Stronger Every Day: San Diego Circuit Workout

Posted On Jul 10, 2020 By BowFlex Insider Team

People outside doing a circuit workout.

We kicked-off the San Diego festivities with a back-patio workout hosted by BowFlex Fitness Advisor Tom Holland. Tom took our team of trainers, athletes, and fitness influencers through a full-body circuit workout that was designed to deliver the benefits of cardio and strength in a short amount of time.

The most fun part about Tom Holland’s Stronger Every Day workouts? Believe it or not, they aren’t pre-planned. In fact, they are intentionally improvised on-site as an exercise in building workouts around our immediate surroundings. Why? Because living spaces across America are not identical. No two environments are the same. Some homes and apartments lack space while others lack proximity to parks, local gyms, or equipment. That’s why we develop workouts and products specifically designed to minimize space and maximize output. Our mission is to inspire anyone with a fitness goal in mind to discover fun, creative ways to tailor their own workouts around their environment.

In Stronger Every Day: Austin, we lacked space so we ventured to a local park for a bodyweight circuit.

In Stronger Every Day: San Francisco, we traveled during the winter months and lacked daylight. So we brought our workout indoors with a custom kettlebell workout.
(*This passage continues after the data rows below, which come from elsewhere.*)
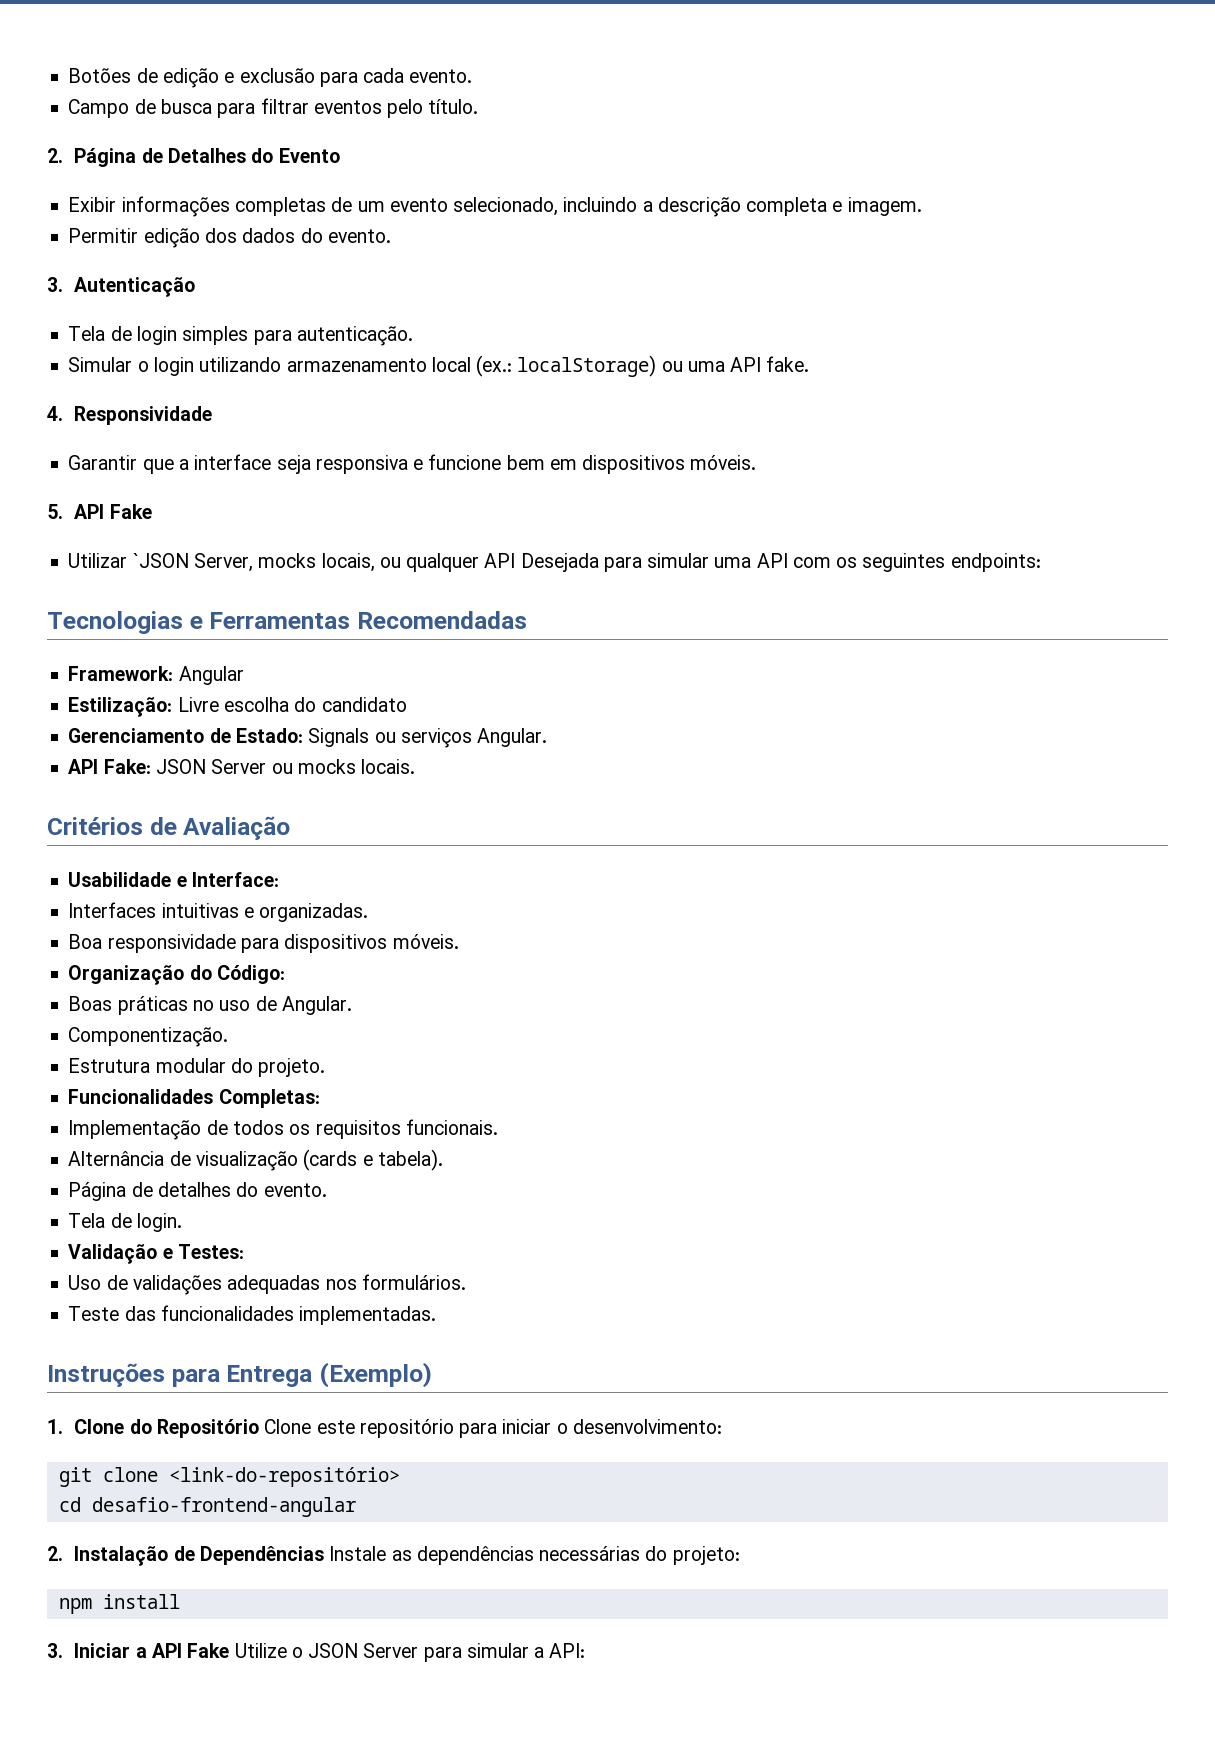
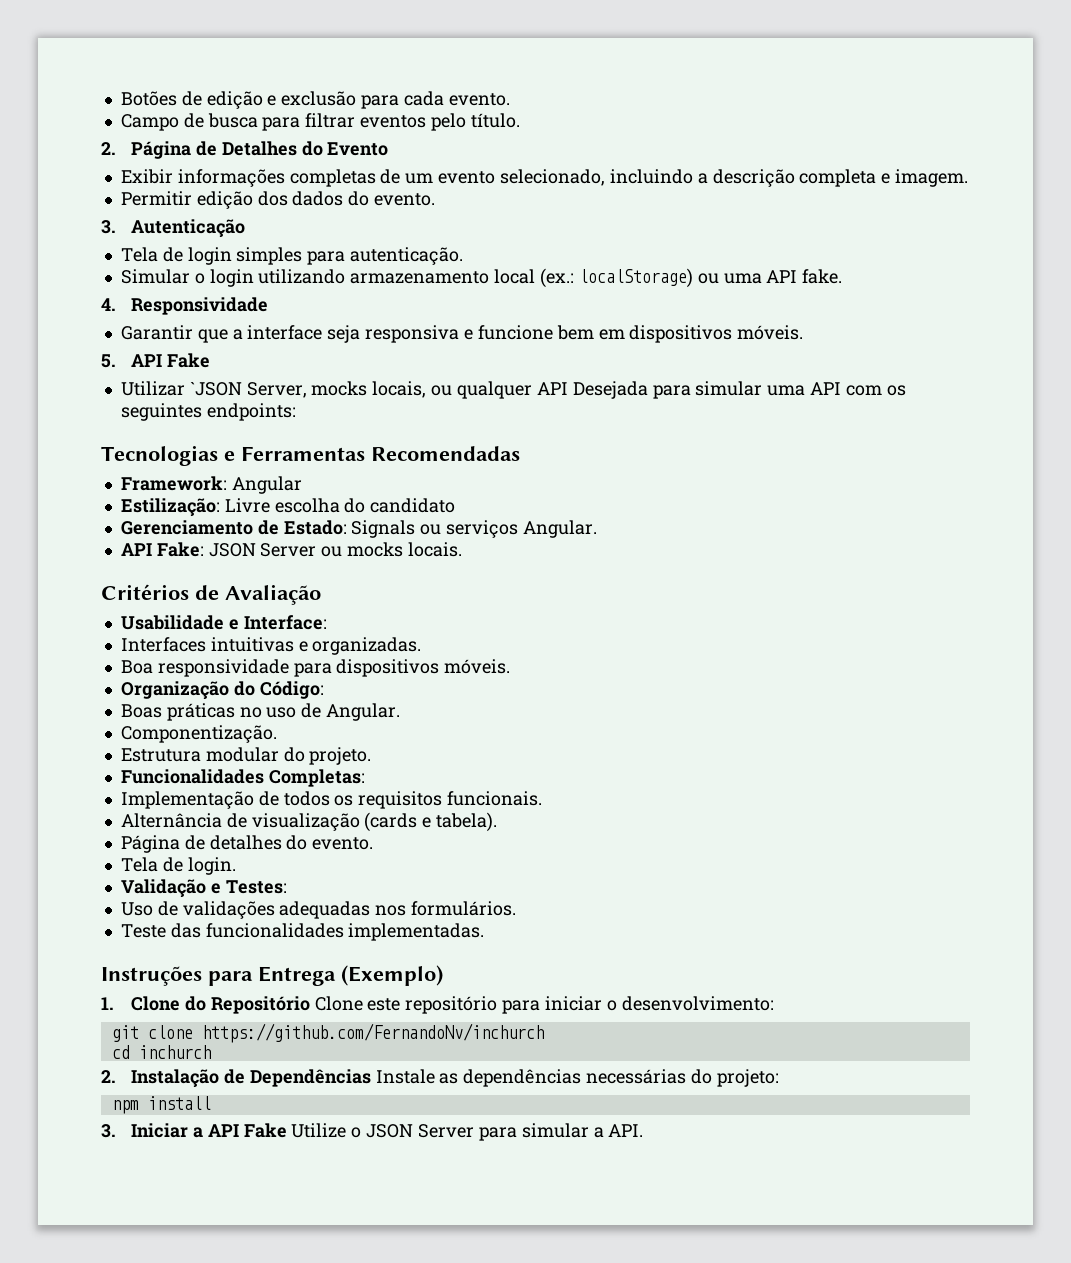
- git clone <link-do-repositório>
+ git clone https://github.com/FernandoNv/inchurch
- cd desafio-frontend-angular
+ cd inchurch
- 3. Iniciar a API Fake Utilize o JSON Server para simular a API:
+ 3. Iniciar a API Fake Utilize o JSON Server para simular a API.

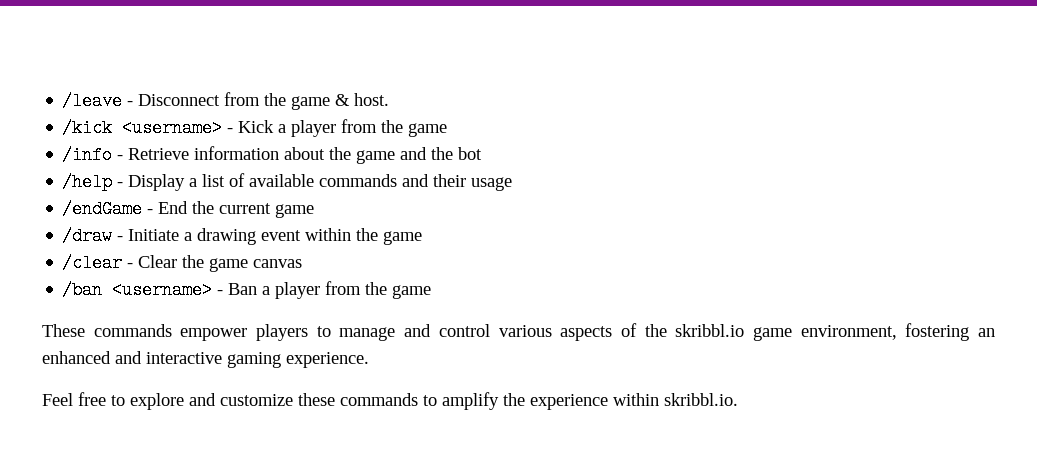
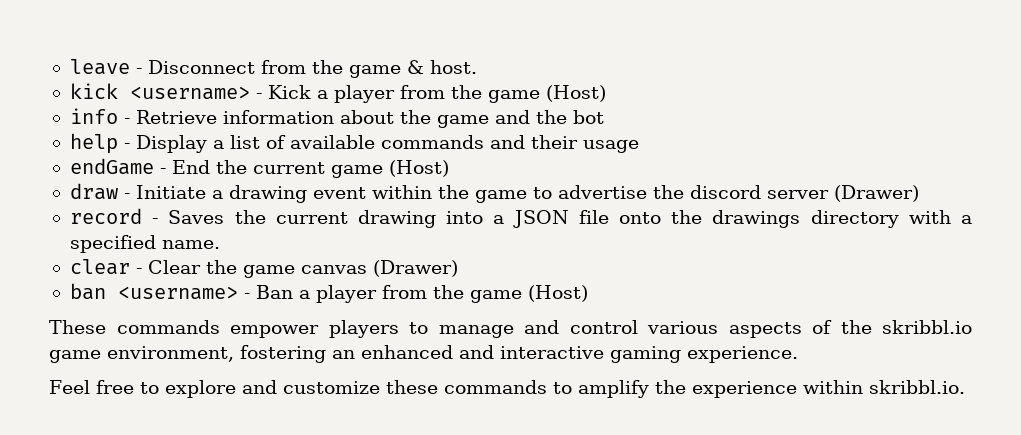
- /leave - Disconnect from the game & host.
+ leave - Disconnect from the game & host.
- /kick <username> - Kick a player from the game
- /info - Retrieve information about the game and the bot
+ kick <username> - Kick a player from the game (Host)
+ info - Retrieve information about the game and the bot
- /help - Display a list of available commands and their usage
+ help - Display a list of available commands and their usage
- /endGame - End the current game
- /draw - Initiate a drawing event within the game
- /clear - Clear the game canvas
- /ban <username> - Ban a player from the game
+ endGame - End the current game (Host)
+ draw - Initiate a drawing event within the game to advertise the discord server (Drawer)
+ record - Saves the current drawing into a JSON file onto the drawings directory with a specified name.
+ clear - Clear the game canvas (Drawer)
+ ban <username> - Ban a player from the game (Host)

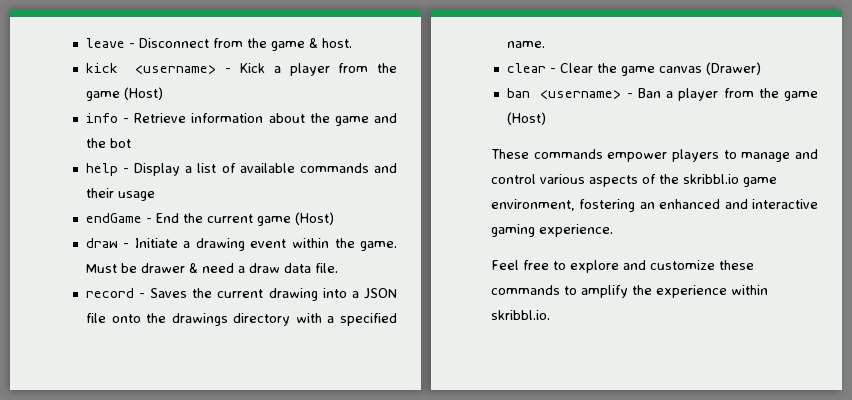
- draw - Initiate a drawing event within the game to advertise the discord server (Drawer)
+ draw - Initiate a drawing event within the game. Must be drawer & need a draw data file.

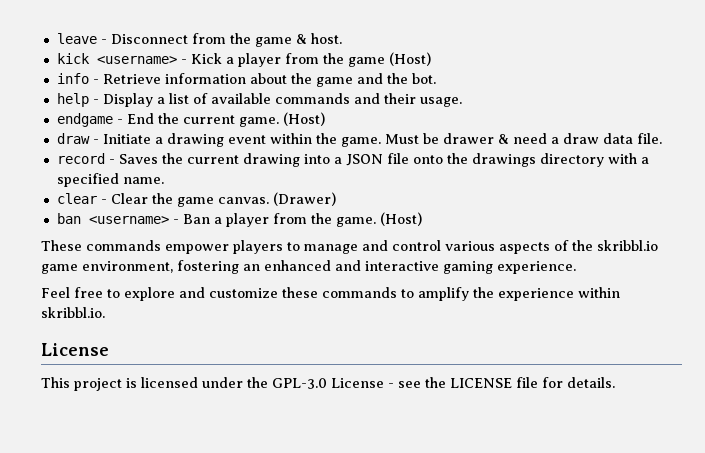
- info - Retrieve information about the game and the bot
+ info - Retrieve information about the game and the bot.
- help - Display a list of available commands and their usage
- endGame - End the current game (Host)
+ help - Display a list of available commands and their usage.
+ endgame - End the current game. (Host)
- clear - Clear the game canvas (Drawer)
+ clear - Clear the game canvas. (Drawer)
- ban <username> - Ban a player from the game (Host)
+ ban <username> - Ban a player from the game. (Host)
  Feel free to explore and customize these commands to amplify the experience within skribbl.io.
+ License
+ This project is licensed under the GPL-3.0 License - see the LICENSE file for details.

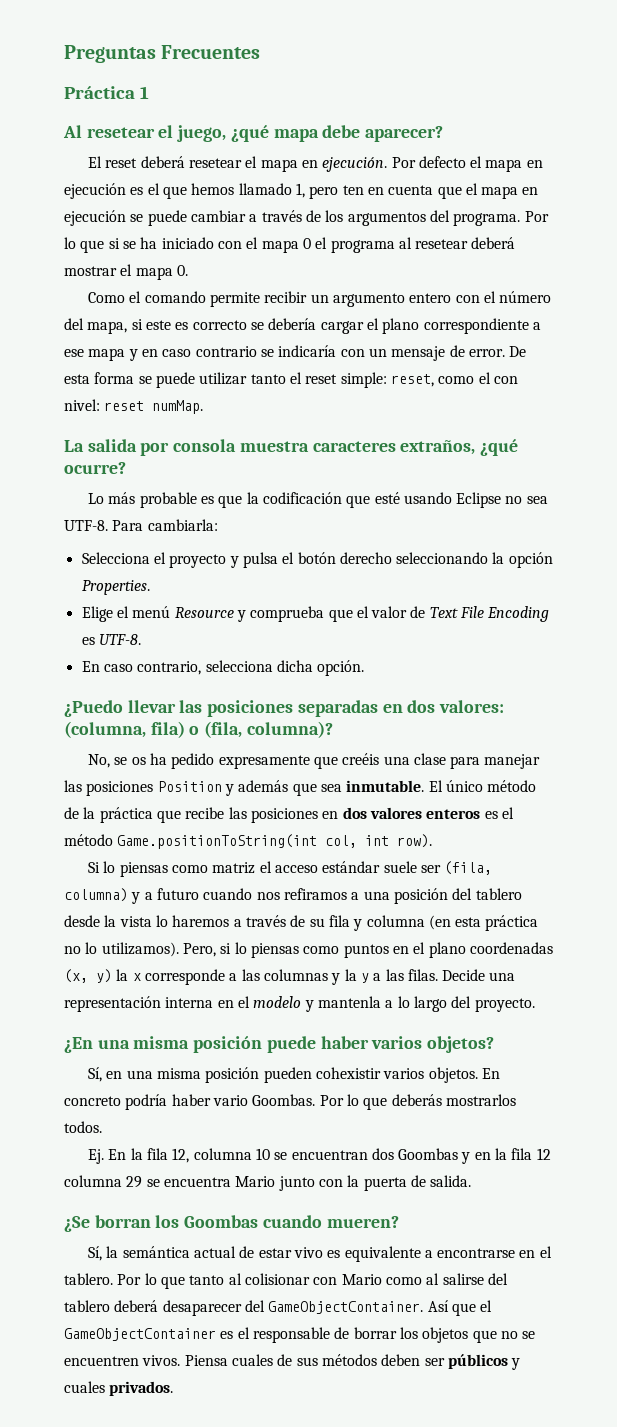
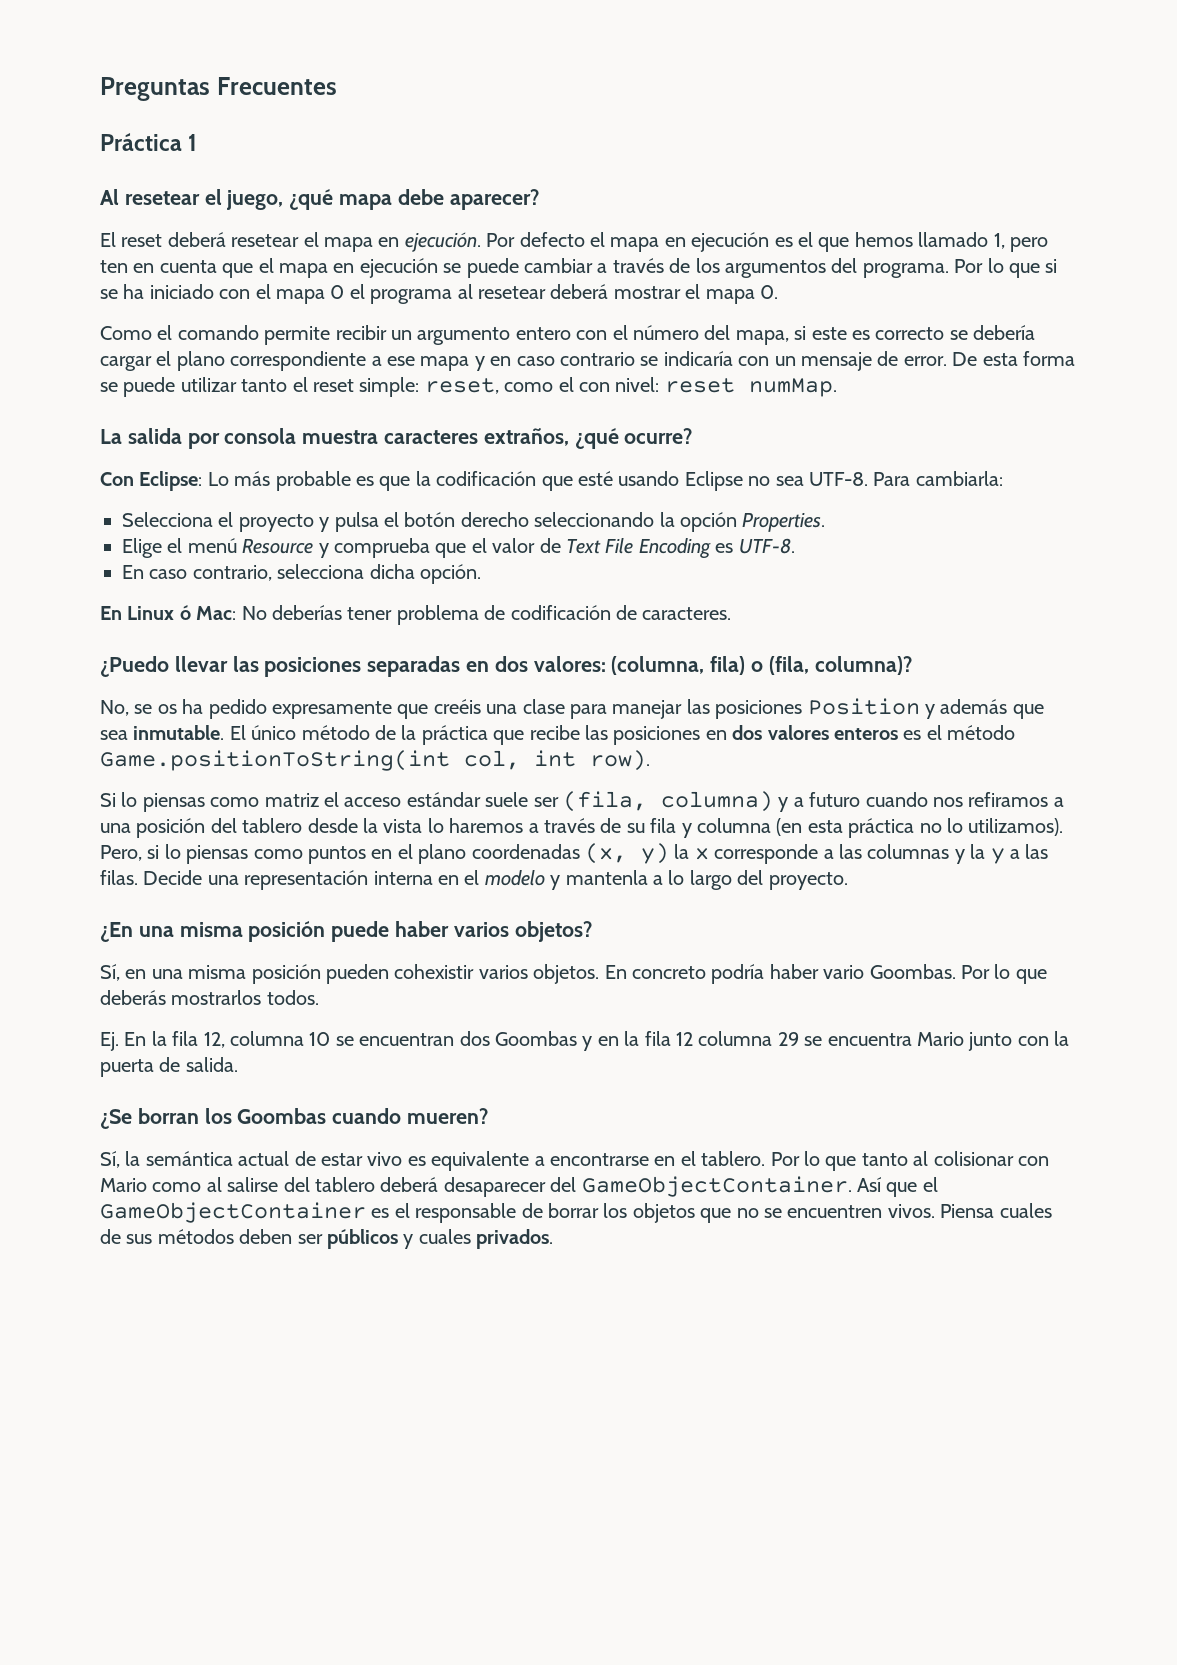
- Lo más probable es que la codificación que esté usando Eclipse no sea UTF-8.
+ Con Eclipse: Lo más probable es que la codificación que esté usando Eclipse no sea UTF-8.
+ En Linux ó Mac: No deberías tener problema de codificación de caracteres.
In Stronger Every Day: San Diego, we were gifted with a lot of space – in-home and outdoors, as well as a back-patio staircase. So BowFlex Fitness Advisor Tom Holland took advantage of this by creating a circuit workout utilizing BowFlex products and available space.

San Diego Circuit Workout

Duration: Entirely customizable. Aim for 30-45 seconds per exercise. Repeat the list 1-5 times depending on skill level for a great strength and cardiovascular workout that can be achieved from nearly anywhere. Most importantly, tailor the workout below to match your environment! If you don’t have a BowFlex C6 Bike, supplement with a bicycle crunch. No Kettlebell? Try using a dumbbell instead or a milk jug filled with sand or water.

  1. BowFlex C6 Bike (Alt: bicycle crunches) – 70% output
    People around a BowFlex C6 Bike.
  2. Lunges
  3. Kettlebell Deadlift (try mixing it up every other round with Kettlebell Squats or body-weight squats)
  4. Kettlebell Swings (Alt: Burpees)
    A woman using a BowFlex 840 Kettlebell.